Microplastiche nell'otite media con materiale di effusione

Questo studio è stato pianificato in modo prospettico. Con l'approvazione etica, sono stati arruolati nello studio i pazienti seguiti con OME bilaterale per almeno tre mesi o con OME unilaterale per almeno 9 mesi. Sono stati esclusi i pazienti con anomalie craniofacciali, palatoschisi e con anamnesi di precedente intervento chirurgico all'orecchio. Sono stati operati come paracentesi e implementazione del tubo di ventilazione (VTI). A loro e ai loro genitori è stato ottenuto un modulo di consenso informato.

Intervento: l'indicazione chirurgica è stata fatta in base alla durata della malattia e/o alla perdita dell'udito. I pazienti sono stati operati in anestesia generale. La paracentesi è stata effettuata dal quadrante postero-inferiore della membrana timpanica. Il materiale adesivo è stato intrappolato nel tubo di aspirazione e trasferito immediatamente nei tubi di vetro (Figura 1). A tale scopo sono stati utilizzati siringa di vetro e siero fisiologico allo 0,9%. I campioni sono stati inviati separatamente dall'orecchio destro e da quello sinistro. La determinazione delle microplastiche è stata effettuata nel Laboratorio di Ingegneria Ambientale della Facoltà di Ingegneria.

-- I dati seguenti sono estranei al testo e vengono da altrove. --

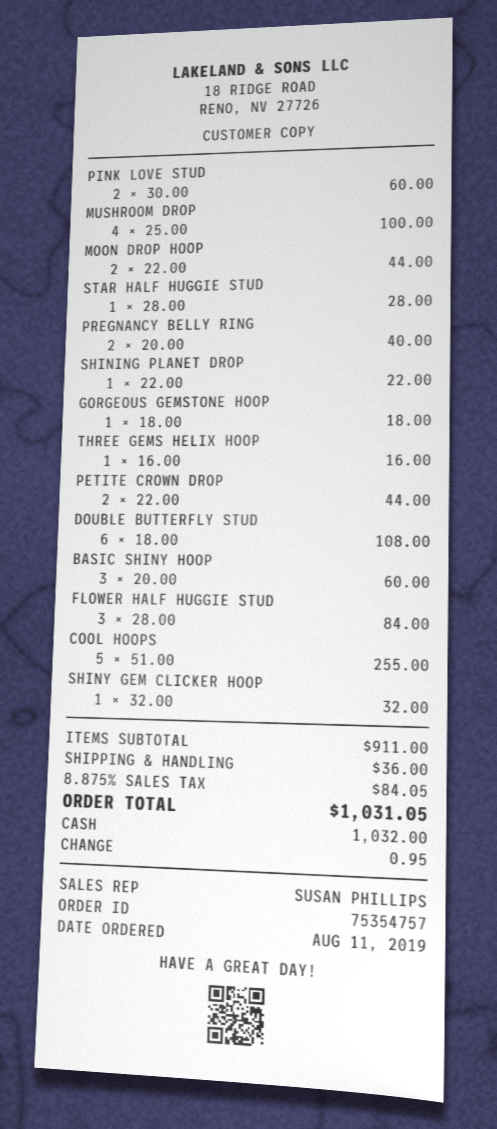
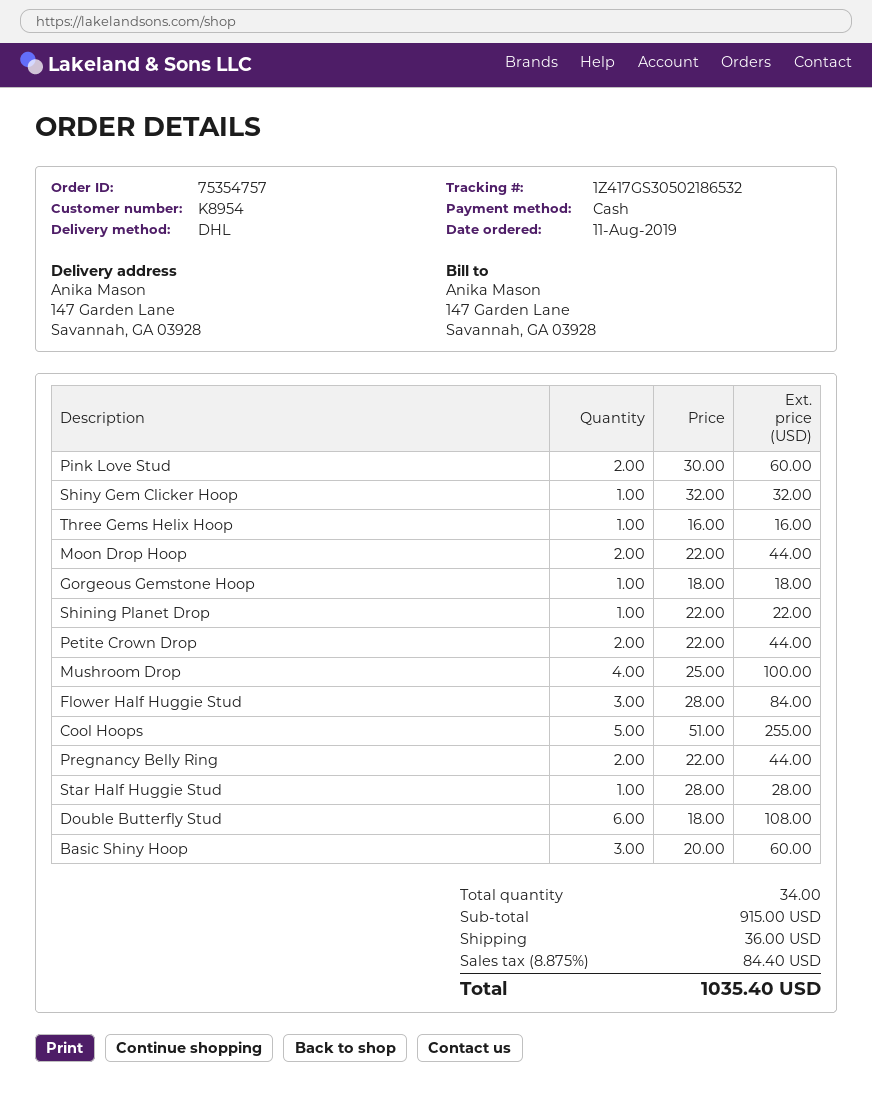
PREGNANCY BELLY RING: 2 x 20.00 = 40.00 -> 2 x 22.00 = 44.00
subtotal: 911.00 -> 915.00
tax: 8.875% = 84.05 -> 8.875% = 84.40
total: 1031.05 -> 1035.40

Metodo di determinazione delle microplastiche: applicato secondo Prada et. al rapporto (11). I frammenti, ad eccezione dei coaguli di sangue, sono stati lavati con un getto di acqua distillata filtrata all'interno della cappa a flusso laminare per rimuovere qualsiasi contaminazione superficiale e tutti i campioni sono stati pesati all'interno di matracci di vetro chiusi con l'approssimazione di 0,1 mg (Sartorius, Entris, Germania). È stato seguito un metodo per preparare campioni biologici per la colorazione Nile Red, precedentemente sviluppato e testato [16]: (i) incubazione per 24 ore a 60 °C (Oasis™ Benchtop IR CO2 Incubator, Caron, OH, USA) in 30 mL di KOH al 10% (p/v, ≥85%, Labchem, PA, USA); (ii) dopo 24 ore, la temperatura è stata portata al punto di ebollizione e la soluzione è stata immediatamente filtrata su membrana filtrante in fibra di vetro (1.2 pori µm, Whatman® GF/C, Little Chalfont, Buckinghamshire, UK) montato in un sistema di filtrazione del vetro sotto vuoto; (iii) 100 mL di acqua distillata filtrata bollente sono stati filtrati per rimuovere i saponi; (iv) 10 mL di acetone sono stati aggiunti alla tazza per 10 minuti; (v) altri 10 mL di acetone furono filtrati per rimuovere la materia lipofila; (vi) 0,5-1 mL di 0,01 mg mL-1 di Nile Red (grado per microscopia, Sigma-Aldrich, St. Louis, MO, USA) sono stati aggiunti alla tazza per 5 minuti; (vii) 50 mL di acqua distillata sono stati filtrati; e (viii) conservati in piastre Petri di vetro conservate all'interno di scatole di cartone per una settimana ad asciugare a temperatura ambiente (20 °C).

Misure di controllo della contaminazione Sono state condotte rigorose misure di controllo della contaminazione in tutte le fasi, vale a dire: (i) indossando camici da laboratorio di cotone e guanti puliti; (ii) lavoro nella cappa a flusso laminare in una camera bianca, mantenuta mediante pulizia con etanolo in salviette di carta seguita da pulizia con uno spolverino che attira e intrappola le particelle di polvere e le fibre di carta; (iii) filtrare tutte le soluzioni (poro da 1,2 µm, Whatman® GF/C); (iv) utilizzo di materiali vetrosi e metallici; (v) decontaminare i materiali di vetro immergendoli in HNO3 al 10% per almeno 30 minuti e risciacquando con acqua distillata; (vi) pulire inoltre le piastre Petri in vetro con un getto d'aria di N2; (vii) membrane filtranti in microfibra di vetro bruciate a 450 ° C per 3 ore; (viii) pulire la coppa del sistema di filtraggio tra i campioni immergendola per 15 s in una soluzione (primo lotto: acetone, secondo lotto: 30% HNO3) seguita da immersione in acqua distillata; (ix) tenere i contenitori dei campioni chiusi il più possibile con coperchi di vetro, tappi o fogli di alluminio; e (x) condurre bianchi procedurali (soluzioni senza campioni esposti a procedure di preparazione dei campioni) per ciascun lotto. Ciascun campione è stato testato tre volte per la verifica. Inoltre, le microplastiche sono state valutate nel siero a livello psicologico per prevenire la contaminazione.